In the records below, begin at the line containing "payment method: cheque -> PayPal" and end at the line containing "total: 220.01 -> 186.41"; quote every line in that span exactly, including both boundary lines, and no others.

▼▼▼

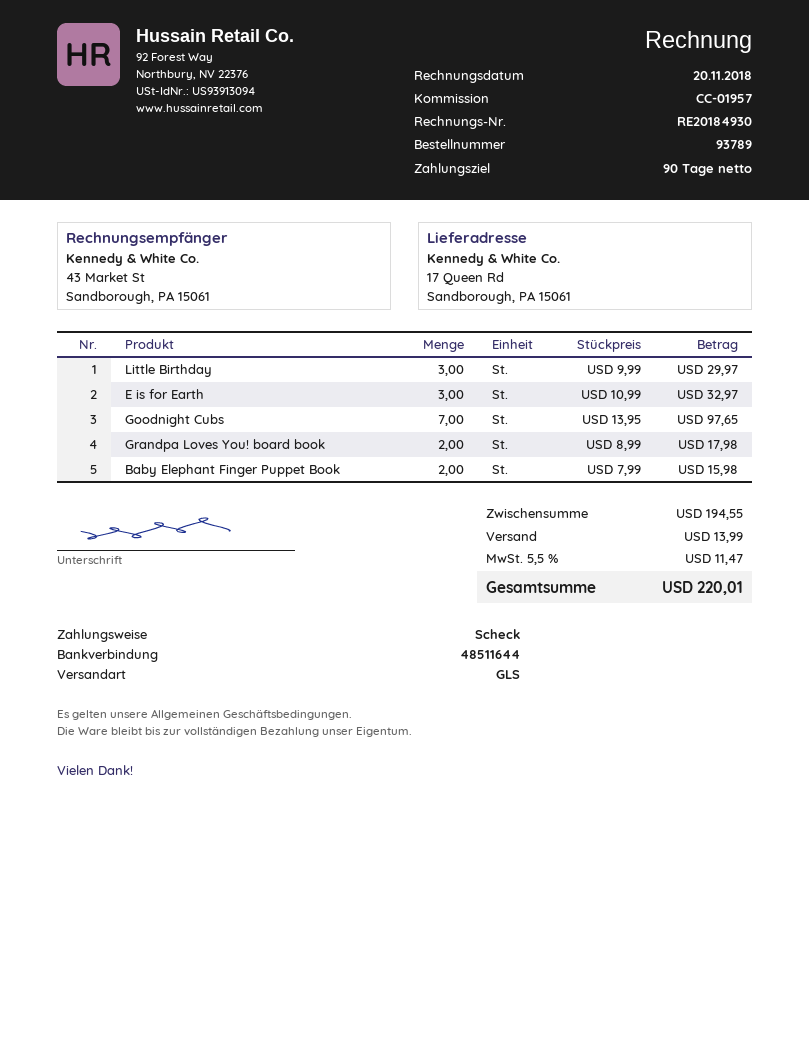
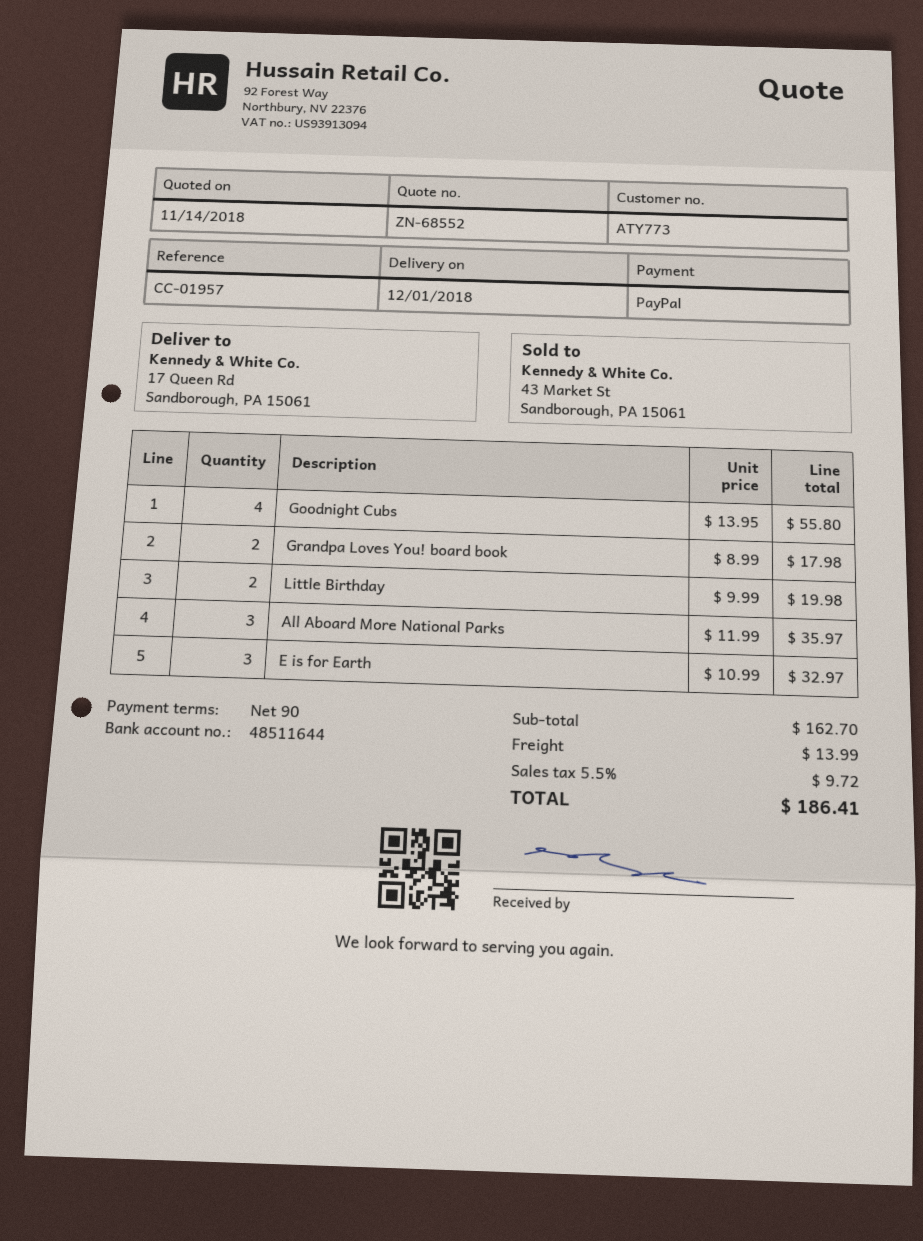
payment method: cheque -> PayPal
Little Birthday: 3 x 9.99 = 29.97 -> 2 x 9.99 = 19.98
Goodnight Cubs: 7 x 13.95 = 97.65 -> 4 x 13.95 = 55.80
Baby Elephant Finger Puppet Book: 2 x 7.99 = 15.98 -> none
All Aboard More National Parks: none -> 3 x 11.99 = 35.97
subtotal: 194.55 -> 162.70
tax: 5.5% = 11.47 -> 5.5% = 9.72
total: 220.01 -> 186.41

▲▲▲
▼▼▼

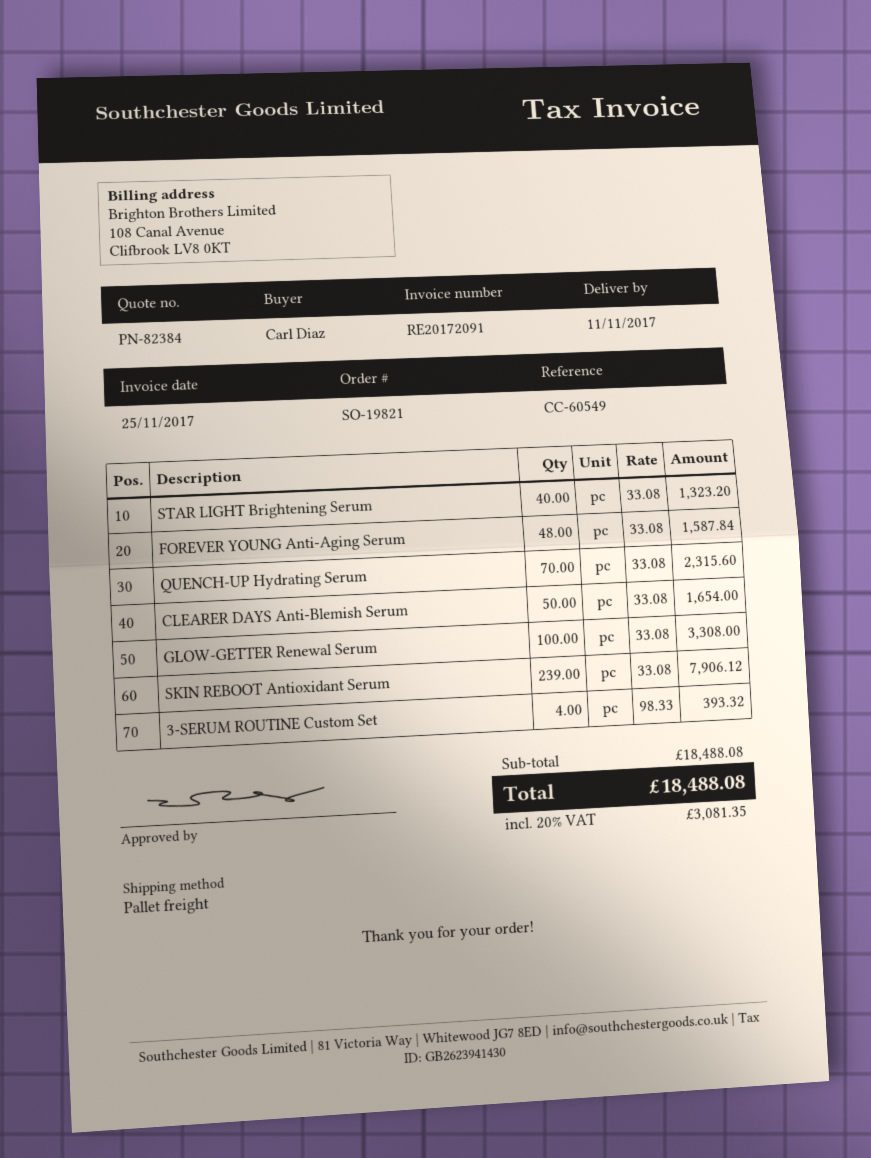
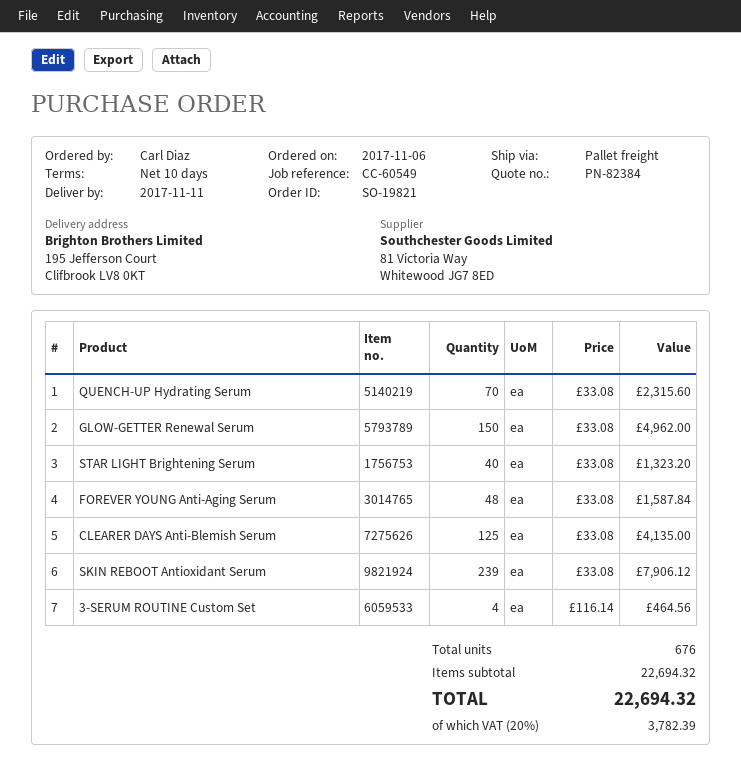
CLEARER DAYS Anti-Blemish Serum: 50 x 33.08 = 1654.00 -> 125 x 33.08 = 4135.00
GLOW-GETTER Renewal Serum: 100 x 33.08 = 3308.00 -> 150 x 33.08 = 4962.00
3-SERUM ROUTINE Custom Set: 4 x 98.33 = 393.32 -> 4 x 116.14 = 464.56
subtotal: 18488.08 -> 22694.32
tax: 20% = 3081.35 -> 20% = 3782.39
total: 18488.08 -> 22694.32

▲▲▲

Written answer →
payment method: cheque -> PayPal
Little Birthday: 3 x 9.99 = 29.97 -> 2 x 9.99 = 19.98
Goodnight Cubs: 7 x 13.95 = 97.65 -> 4 x 13.95 = 55.80
Baby Elephant Finger Puppet Book: 2 x 7.99 = 15.98 -> none
All Aboard More National Parks: none -> 3 x 11.99 = 35.97
subtotal: 194.55 -> 162.70
tax: 5.5% = 11.47 -> 5.5% = 9.72
total: 220.01 -> 186.41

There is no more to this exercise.